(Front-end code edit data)
========

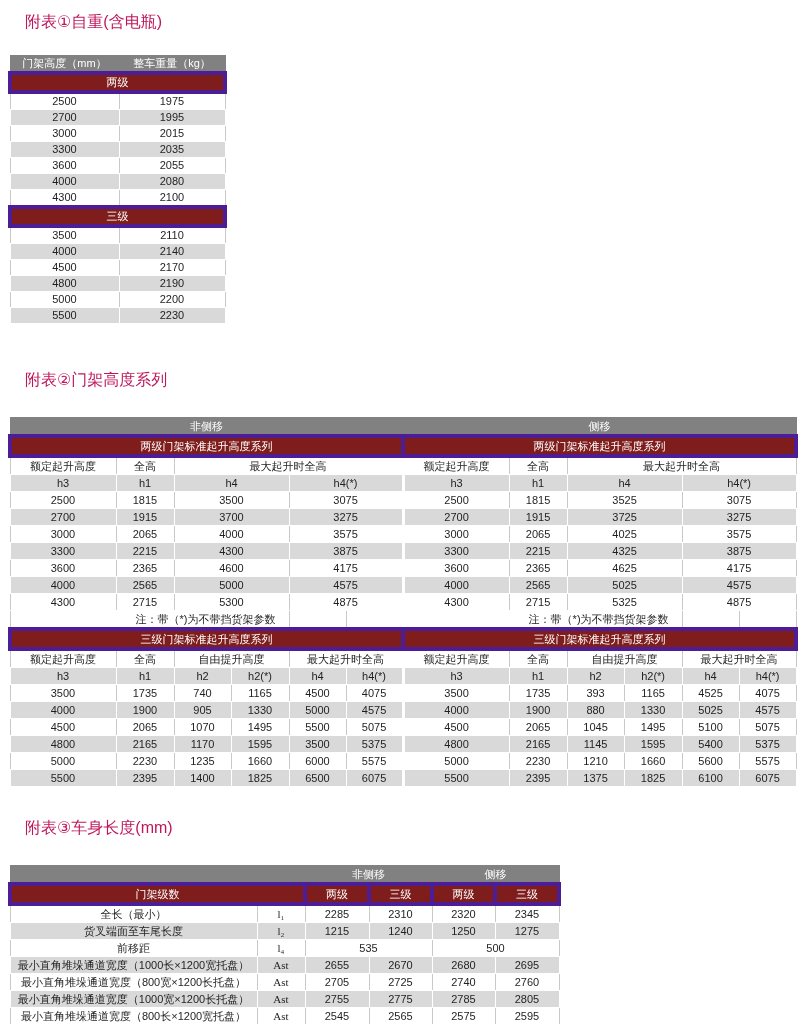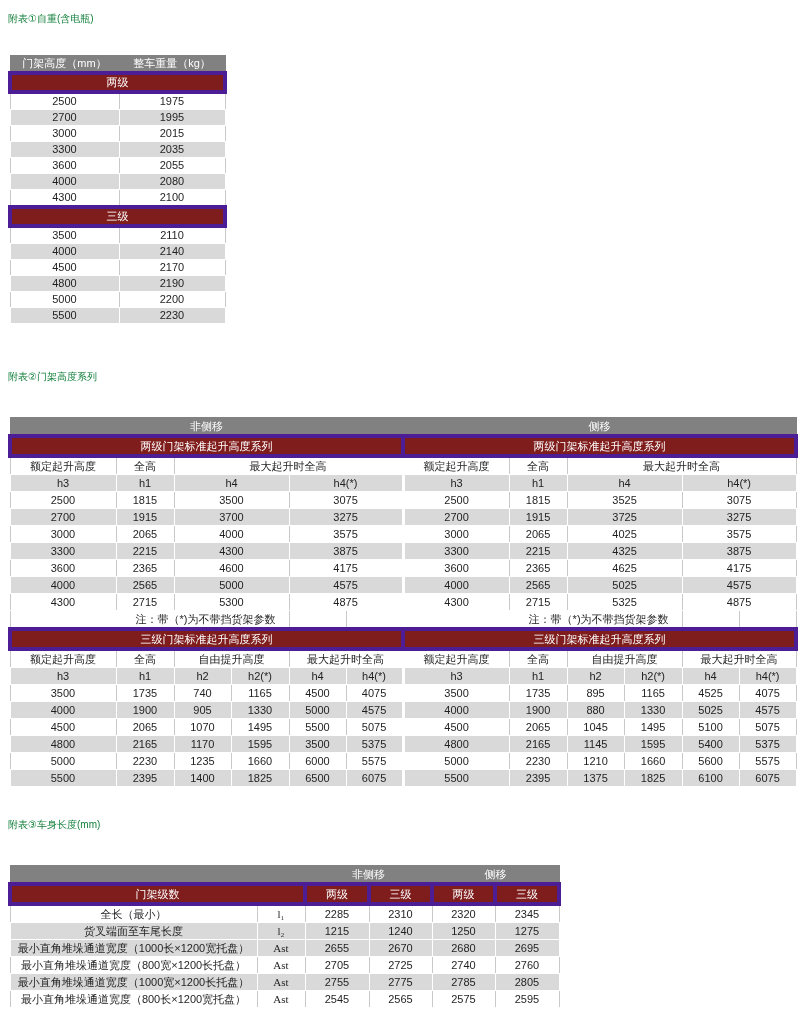--- a/index.html
+++ b/index.html
@@ -4,7 +4,7 @@
 <style>
   html,body{margin:0;padding:0;background:#ffffff;}
   body{width:800px;height:1035px;position:relative;font-family:"Liberation Sans","DejaVu Sans",sans-serif;color:#1f1f1f;}
-  .sec-title{position:absolute;left:8px;font-size:10px;color:#15803d;}
+  .sec-title{position:absolute;left:25px;font-size:16px;color:#be185d;}
   #title1{top:12px;}
   #title2{top:370px;}
   #title3{top:818px;}

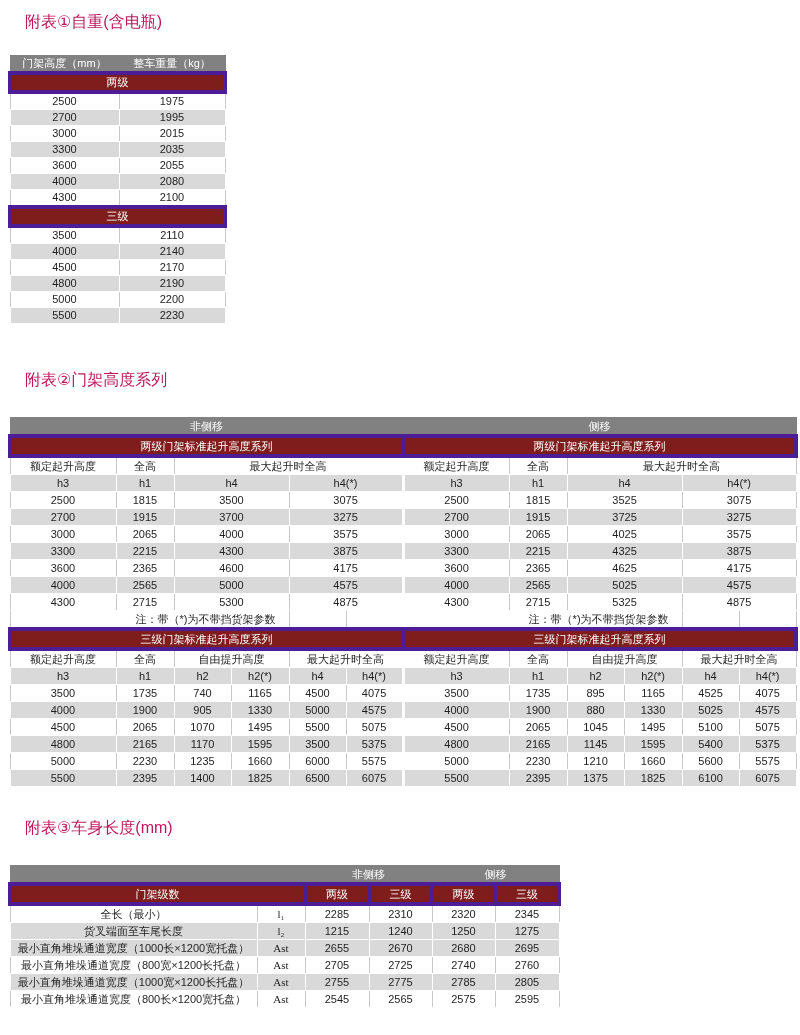--- a/index.html
+++ b/index.html
@@ -262,7 +262,7 @@
         <td>4075</td>
         <td class="hb">3500</td>
         <td>1735</td>
-        <td>895</td>
+        <td>393</td>
         <td>1165</td>
         <td>4525</td>
         <td>4075</td>

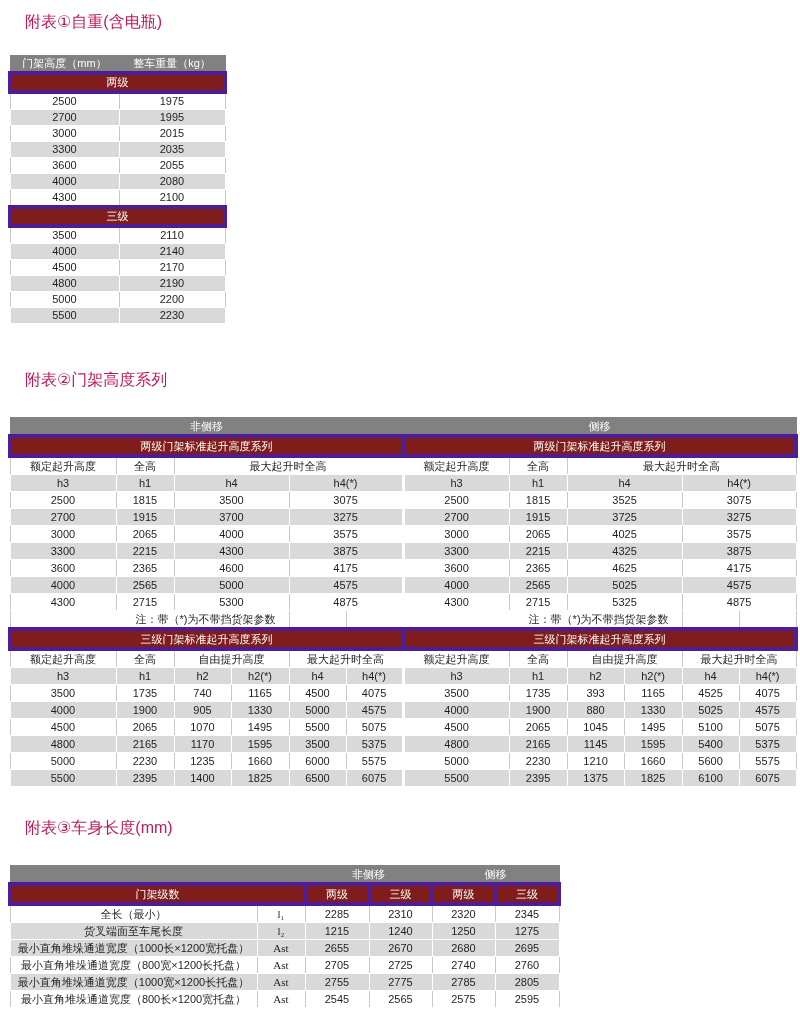--- a/index.html
+++ b/index.html
@@ -379,6 +379,12 @@
         <td>1250</td>
         <td>1275</td>
       </tr>
+      <tr class="w">
+        <td class="lbl">前移距</td>
+        <td class="sym">l₄</td>
+        <td colspan="2">535</td>
+        <td colspan="2">500</td>
+      </tr>
       <tr class="g">
         <td class="lbl">最小直角堆垛通道宽度（1000长×1200宽托盘）</td>
         <td class="sym">Ast</td>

========

**Directions:**
An exact reproduction of every record above is required, with no pictures included.

**Exercise response:**
--- a/index.html
+++ b/index.html
@@ -4,7 +4,7 @@
 <style>
   html,body{margin:0;padding:0;background:#ffffff;}
   body{width:800px;height:1035px;position:relative;font-family:"Liberation Sans","DejaVu Sans",sans-serif;color:#1f1f1f;}
-  .sec-title{position:absolute;left:8px;font-size:10px;color:#15803d;}
+  .sec-title{position:absolute;left:25px;font-size:16px;color:#be185d;}
   #title1{top:12px;}
   #title2{top:370px;}
   #title3{top:818px;}

--- a/index.html
+++ b/index.html
@@ -262,7 +262,7 @@
         <td>4075</td>
         <td class="hb">3500</td>
         <td>1735</td>
-        <td>895</td>
+        <td>393</td>
         <td>1165</td>
         <td>4525</td>
         <td>4075</td>

--- a/index.html
+++ b/index.html
@@ -379,6 +379,12 @@
         <td>1250</td>
         <td>1275</td>
       </tr>
+      <tr class="w">
+        <td class="lbl">前移距</td>
+        <td class="sym">l₄</td>
+        <td colspan="2">535</td>
+        <td colspan="2">500</td>
+      </tr>
       <tr class="g">
         <td class="lbl">最小直角堆垛通道宽度（1000长×1200宽托盘）</td>
         <td class="sym">Ast</td>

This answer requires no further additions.